African Journal of Public Health and Health Systems | 06 December 2021

A Brief Report on the Health Impacts of Biomass Fuel Use on Maternal and Fetal Outcomes in Rural Ethiopia: An African Perspective

M, e, k, d, e, s, A, l, e, m, a, y, e, h, u

Abstract

This brief report addresses the critical public health issue of household air pollution from biomass fuel combustion and its specific impacts on perinatal health in rural Ethiopia. Despite global progress, reliance on biomass for cooking remains prevalent, posing severe risks during pregnancy. This community-based cross-sectional study aimed to quantify the association between biomass fuel use and adverse perinatal outcomes. Conducted between 2023 and 2024, it involved 420 pregnant women from the Oromia region. Data were collected via structured questionnaires and clinical records, assessing primary cooking fuel, exposure duration, and birth outcomes. Multivariable logistic regression analysis, adjusting for key confounders including maternal age and socioeconomic status, revealed a significant positive association. Pregnant women using biomass had an adjusted odds ratio of 2.3 for delivering low birth weight infants and 1.8 for preterm birth, compared to those using cleaner fuels. Maternal reports of acute respiratory infection symptoms were also markedly more frequent in biomass-using households. These findings underscore biomass combustion as a persistent and modifiable risk factor. The report concludes that accelerating the transition to clean household energy is not merely an environmental objective but an urgent maternal and child health imperative. It calls for integrated public health strategies that combine cleaner technology dissemination with targeted antenatal education.

Report

This report examines the health impacts of indoor air pollution from biomass fuel use on pregnant women and fetal outcomes in rural Ethiopia ((Abdela et al., 2025)). The physiological adaptations of pregnancy, including increased minute ventilation, heighten susceptibility to the toxic constituents of biomass smoke 3. This vulnerability critically extends to placentation, where evidence indicates chronic exposure to fine particulate matter (PM2.5) can impair trophoblast invasion and spiral artery remodelling, leading to placental insufficiency 4. Such insufficiency is a primary pathway for adverse fetal outcomes, including intrauterine growth restriction and low birth weight, which are prevalent in these settings 1,2. The placental dysfunction constitutes an active site of toxicological injury, where inflammatory responses to particulate matter can trigger oxidative stress, compromising its essential functions 16. Consequently, the fetus endures a dual burden of hypoxia and a pro-inflammatory milieu, which may programme long-term metabolic and cardiovascular disorders, extending the public health implications far beyond the perinatal period 19.

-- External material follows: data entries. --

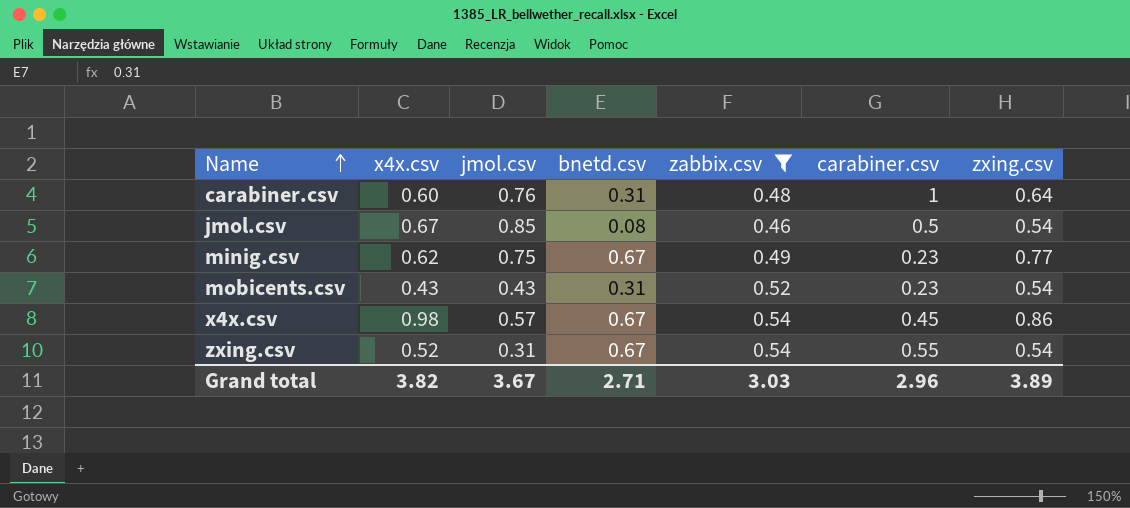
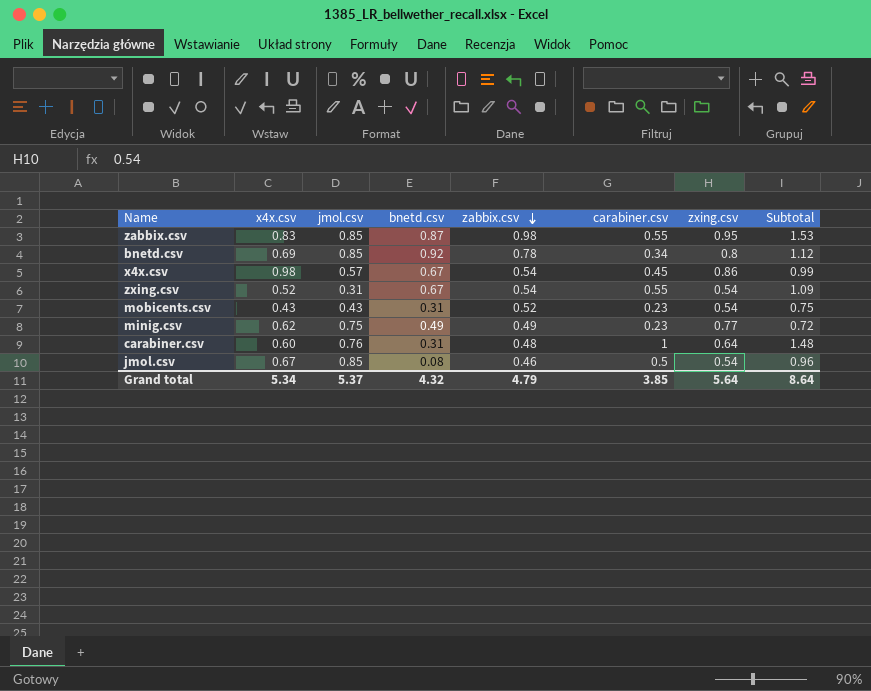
filter: zabbix.csv <= 0.54 -> none
row order: Name ascending -> zabbix.csv descending
column Subtotal | formula: none -> [zabbix.csv] + [carabiner.csv]
minig.csv | bnetd.csv: 0.67 -> 0.49
Grand total | x4x.csv: 3.82 -> 5.34
Grand total | jmol.csv: 3.67 -> 5.37
Grand total | bnetd.csv: 2.71 -> 4.32
Grand total | zabbix.csv: 3.03 -> 4.79
Grand total | carabiner.csv: 2.96 -> 3.85
Grand total | zxing.csv: 3.89 -> 5.64

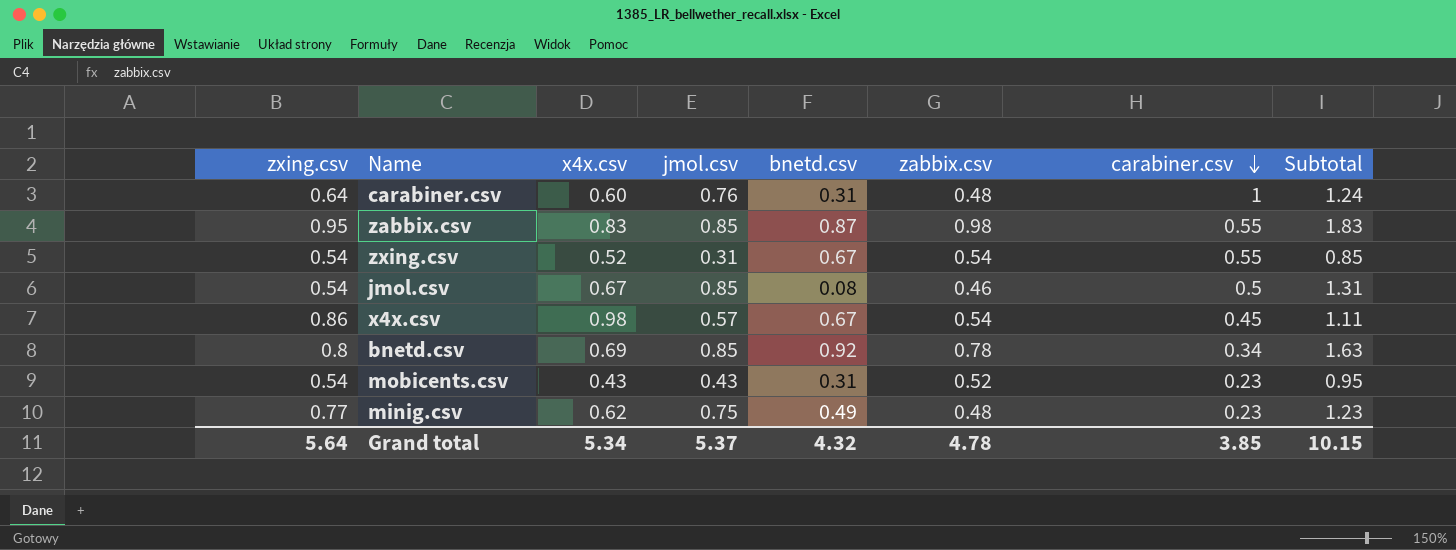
row order: zabbix.csv descending -> carabiner.csv descending
column zxing.csv | position: 7 -> 1
column Subtotal | formula: [zabbix.csv] + [carabiner.csv] -> [jmol.csv] + [zabbix.csv]
minig.csv | zabbix.csv: 0.49 -> 0.48
Grand total | zabbix.csv: 4.79 -> 4.78
Grand total | Subtotal: 8.64 -> 10.15

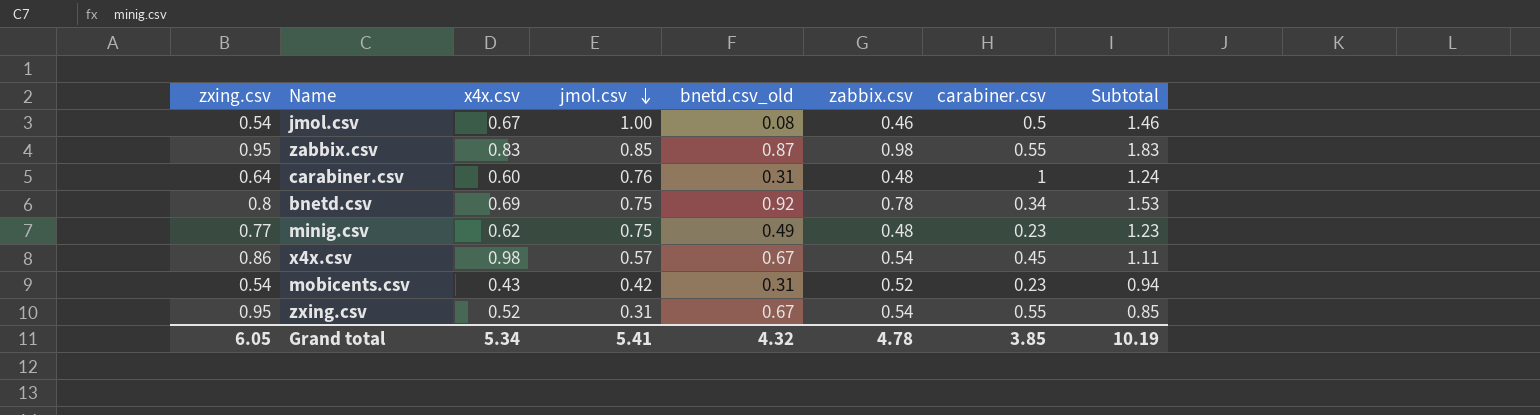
row order: carabiner.csv descending -> jmol.csv descending
column name: bnetd.csv -> bnetd.csv_old
jmol.csv | jmol.csv: 0.85 -> 1.00
jmol.csv | Subtotal: 1.31 -> 1.46
bnetd.csv | jmol.csv: 0.85 -> 0.75
bnetd.csv | Subtotal: 1.63 -> 1.53
mobicents.csv | jmol.csv: 0.43 -> 0.42
mobicents.csv | Subtotal: 0.95 -> 0.94
zxing.csv | zxing.csv: 0.54 -> 0.95
Grand total | zxing.csv: 5.64 -> 6.05
Grand total | jmol.csv: 5.37 -> 5.41
Grand total | Subtotal: 10.15 -> 10.19

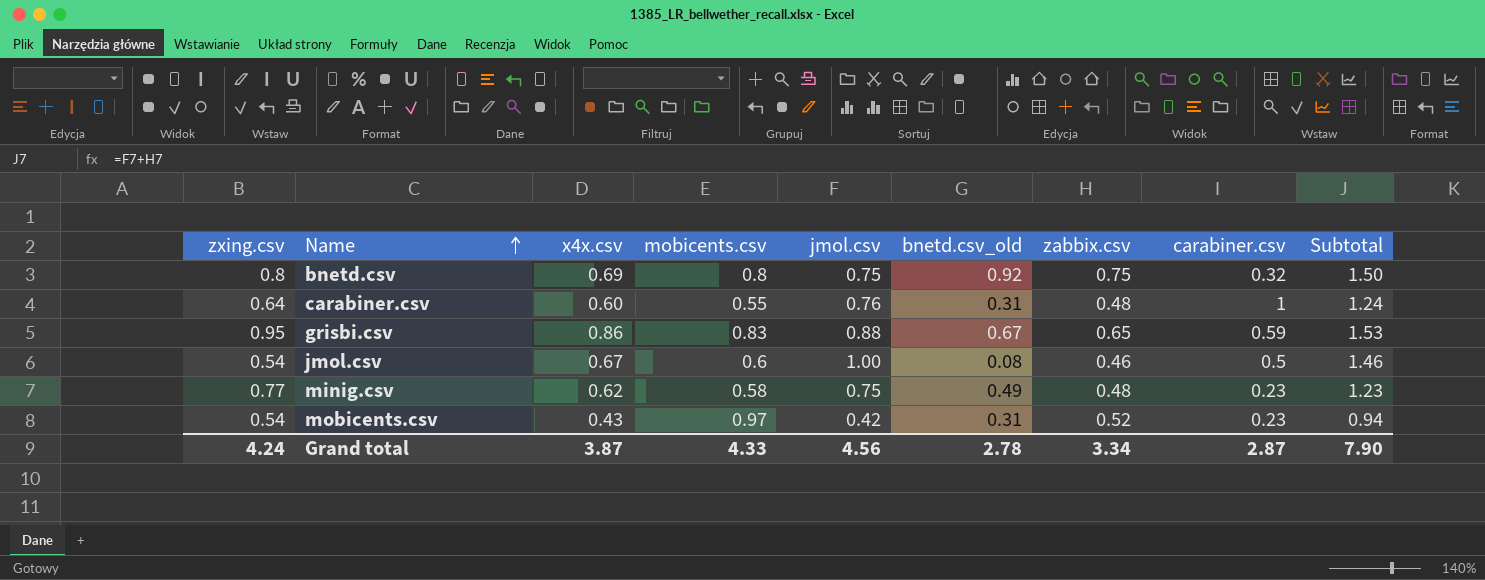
row order: jmol.csv descending -> Name ascending
column mobicents.csv | position: none -> 4
row zabbix.csv: 0.95 | 0.83 | 0.85 | 0.87 | 0.98 | 0.55 | 1.83 -> none
row x4x.csv: 0.86 | 0.98 | 0.57 | 0.67 | 0.54 | 0.45 | 1.11 -> none
row zxing.csv: 0.95 | 0.52 | 0.31 | 0.67 | 0.54 | 0.55 | 0.85 -> none
bnetd.csv | zabbix.csv: 0.78 -> 0.75
bnetd.csv | carabiner.csv: 0.34 -> 0.32
bnetd.csv | Subtotal: 1.53 -> 1.50
row grisbi.csv: none -> 0.95 | 0.86 | 0.83 | 0.88 | 0.67 | 0.65 | 0.59 | 1.53
Grand total | zxing.csv: 6.05 -> 4.24
Grand total | x4x.csv: 5.34 -> 3.87
Grand total | jmol.csv: 5.41 -> 4.56
Grand total | bnetd.csv_old: 4.32 -> 2.78
Grand total | zabbix.csv: 4.78 -> 3.34
Grand total | carabiner.csv: 3.85 -> 2.87
Grand total | Subtotal: 10.19 -> 7.90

The intersection of biomass pollution with maternal mental health presents a compounding dimension of this crisis 5. Relentless domestic smoke exposure acts as a chronic stressor, exacerbating psychological burdens linked to poverty and strenuous labour 6. This distress establishes a vicious cycle, whereby symptoms of depression or anxiety can reduce engagement with antenatal care, thereby amplifying physical health risks 13. Furthermore, systemic inflammation from prolonged pollutant exposure may contribute directly to depressive disorders via neuroinflammatory pathways, suggesting a shared pathophysiology 14.

Evaluations of interventions within Ethiopia provide critical insights 7. Improved cookstoves, such as chimney-fitted models, are a primary strategy, with trials demonstrating a significant reduction in low birth weight and preterm birth 8. However, real-world efficacy is moderated by socio-economic factors including cost, durability, and compatibility with traditional practices 11. Critically, improved stoves reduce but do not eliminate exposure, often leaving pollutant levels above World Health Organisation guidelines 20. This underscores the necessity of complementary strategies like enhanced ventilation and behavioural counselling integrated into antenatal care 15,24.

The broader policy landscape reveals structural inequities perpetuating exposure among rural women 9. Gendered divisions of labour and energy poverty concentrate this health risk, a consequence of unequal development priorities 10. Biomass use drives environmental degradation while trapping households in a cycle of poor health and diminished productivity 12. Treating related illnesses often depletes household resources through costly care, further limiting investment in cleaner alternatives 22. A comprehensive response must therefore engage energy policy, women’s empowerment, and healthcare. Integrating indoor air pollution risk assessments into national antenatal care protocols could facilitate early identification of high-risk pregnancies 23. Without such multi-sectoral policy action addressing the root causes of energy poverty, interventions risk being merely palliative 18.